> [Problem details]: Every line of the listing below should come back exactly as written, with no images.

> [Given records]:
= = = = =
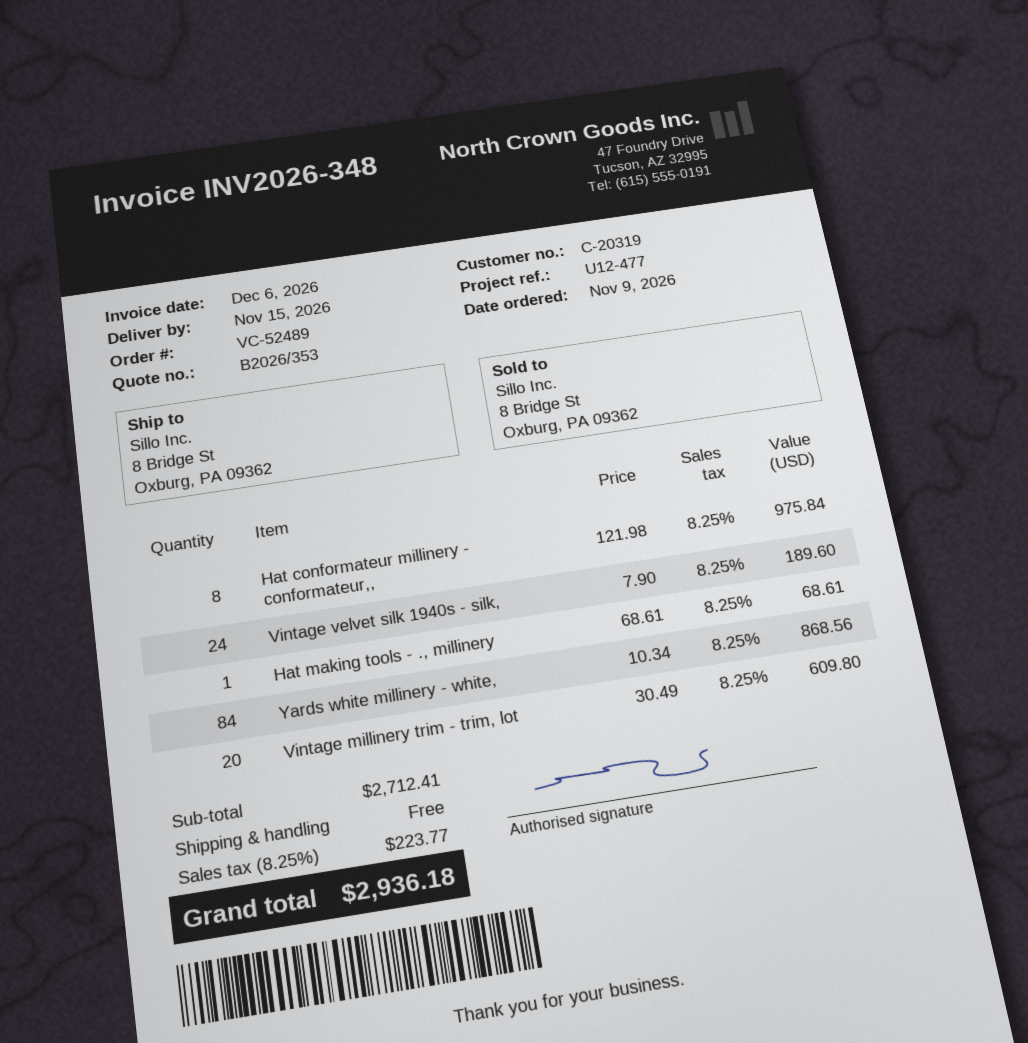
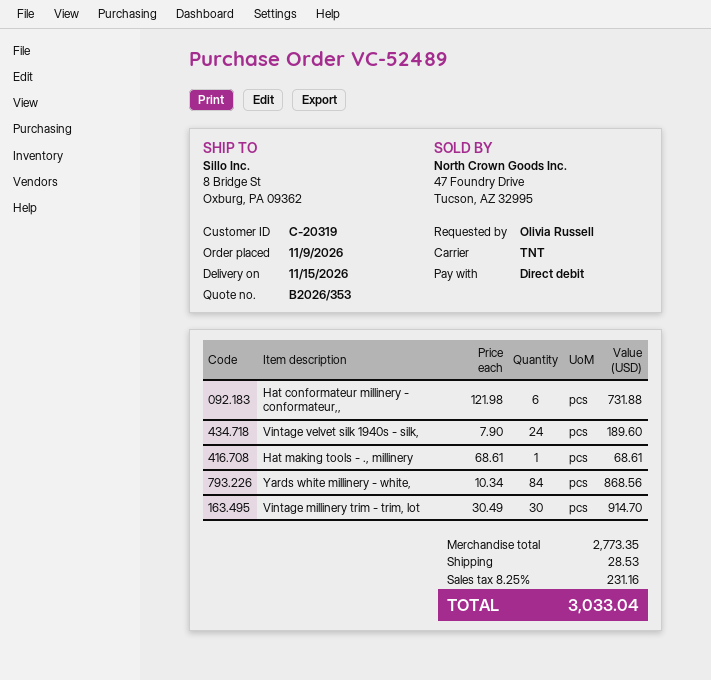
Hat conformateur millinery - conformateur,,: 8 x 121.98 = 975.84 -> 6 x 121.98 = 731.88
Vintage millinery trim - trim, lot: 20 x 30.49 = 609.80 -> 30 x 30.49 = 914.70
subtotal: 2712.41 -> 2773.35
shipping: 0.00 -> 28.53
tax: 8.25% = 223.77 -> 8.25% = 231.16
total: 2936.18 -> 3033.04

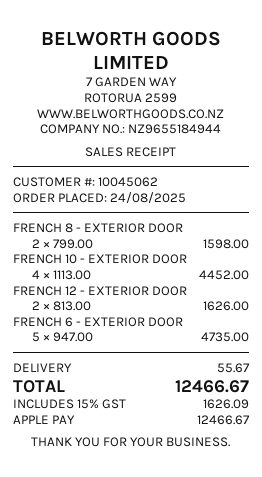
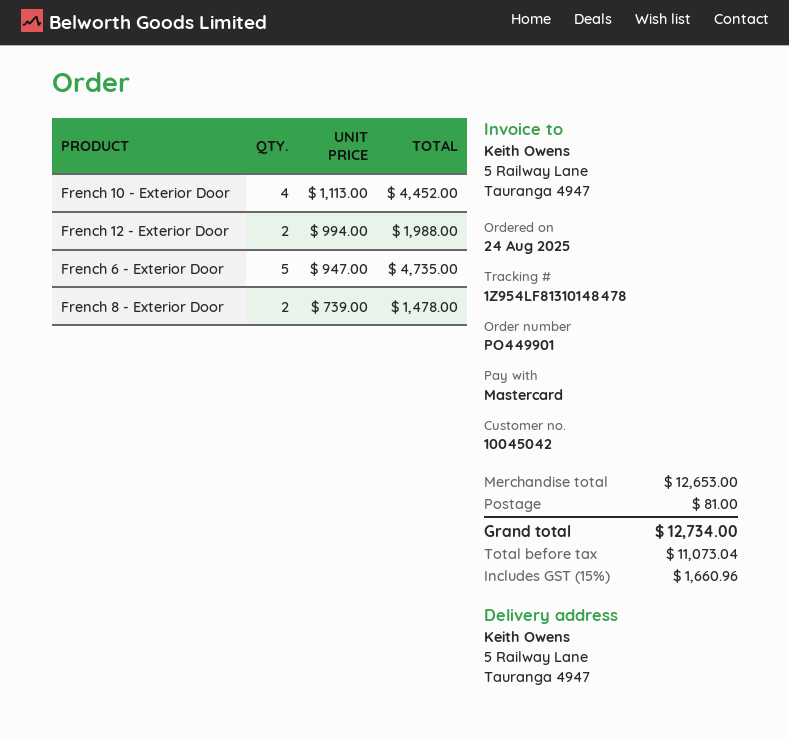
customer number: 10045062 -> 10045042
payment method: Apple Pay -> Mastercard
FRENCH 8 - EXTERIOR DOOR: 2 x 799.00 = 1598.00 -> 2 x 739.00 = 1478.00
FRENCH 12 - EXTERIOR DOOR: 2 x 813.00 = 1626.00 -> 2 x 994.00 = 1988.00
shipping: 55.67 -> 81.00
tax: 15% = 1626.09 -> 15% = 1660.96
total: 12466.67 -> 12734.00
= = = = =
> [Solution for this problem]:
Hat conformateur millinery - conformateur,,: 8 x 121.98 = 975.84 -> 6 x 121.98 = 731.88
Vintage millinery trim - trim, lot: 20 x 30.49 = 609.80 -> 30 x 30.49 = 914.70
subtotal: 2712.41 -> 2773.35
shipping: 0.00 -> 28.53
tax: 8.25% = 223.77 -> 8.25% = 231.16
total: 2936.18 -> 3033.04

customer number: 10045062 -> 10045042
payment method: Apple Pay -> Mastercard
FRENCH 8 - EXTERIOR DOOR: 2 x 799.00 = 1598.00 -> 2 x 739.00 = 1478.00
FRENCH 12 - EXTERIOR DOOR: 2 x 813.00 = 1626.00 -> 2 x 994.00 = 1988.00
shipping: 55.67 -> 81.00
tax: 15% = 1626.09 -> 15% = 1660.96
total: 12466.67 -> 12734.00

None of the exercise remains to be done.